▶ _YOUR INSTRUCTIONS_
Go to the line that contains "subtotal: 6135.00 -> 6066.80" and extract it along with every line after it, exactly, through the end of the data below.

[Image comparison data]

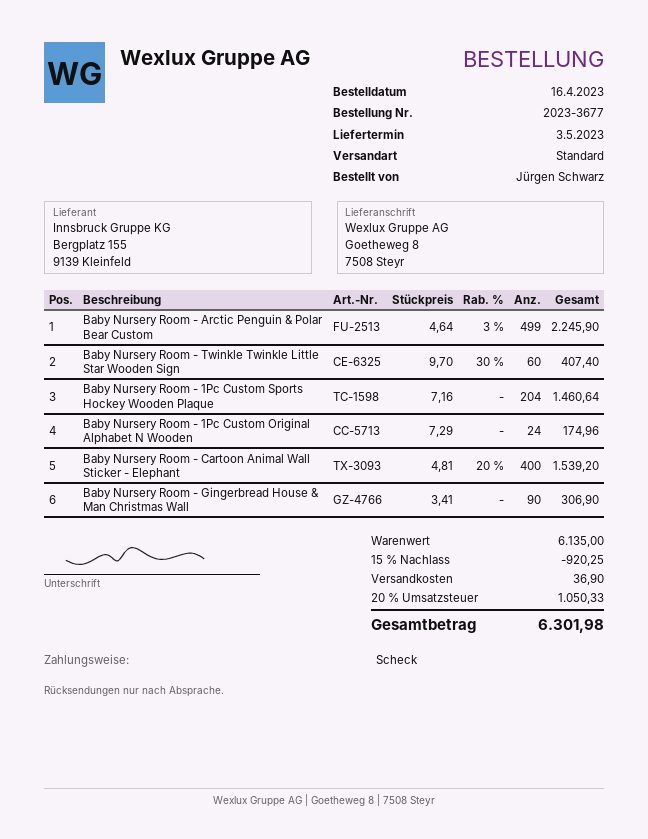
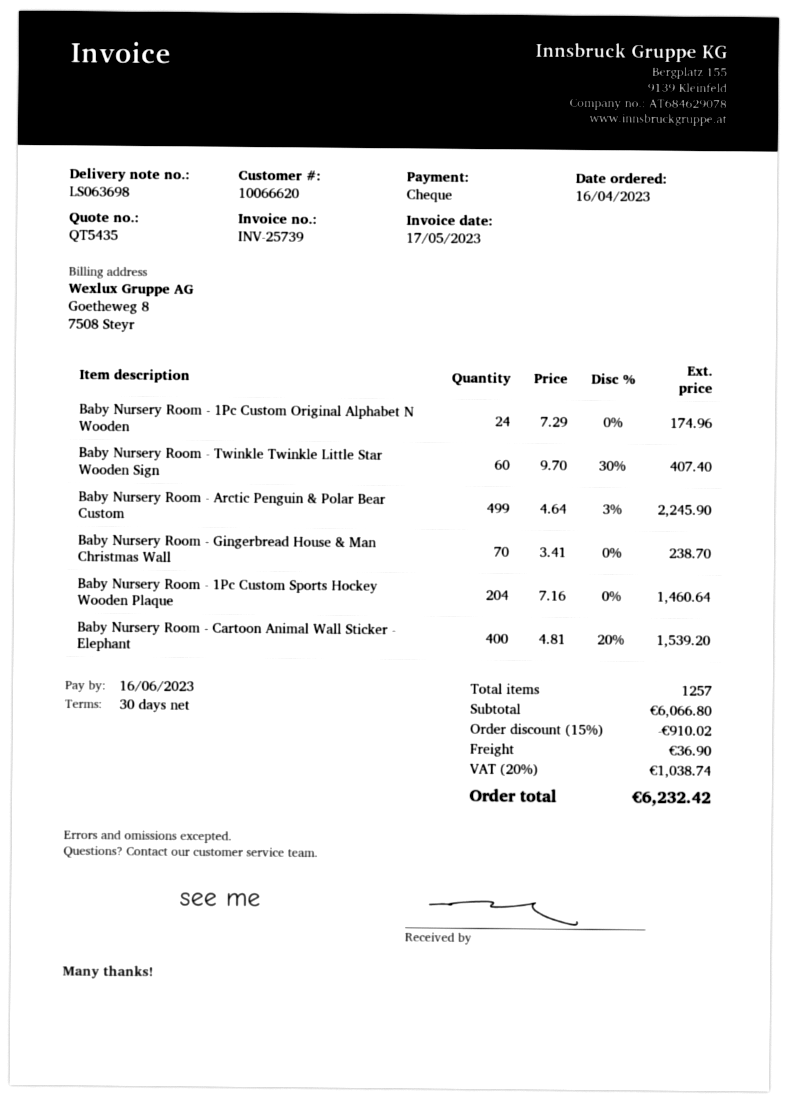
Baby Nursery Room - Gingerbread House & Man Christmas Wall: 90 x 3.41 = 306.90 -> 70 x 3.41 = 238.70
subtotal: 6135.00 -> 6066.80
discount: 15% = 920.25 -> 15% = 910.02
tax: 20% = 1050.33 -> 20% = 1038.74
total: 6301.98 -> 6232.42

▶ _THE ANSWER_
subtotal: 6135.00 -> 6066.80
discount: 15% = 920.25 -> 15% = 910.02
tax: 20% = 1050.33 -> 20% = 1038.74
total: 6301.98 -> 6232.42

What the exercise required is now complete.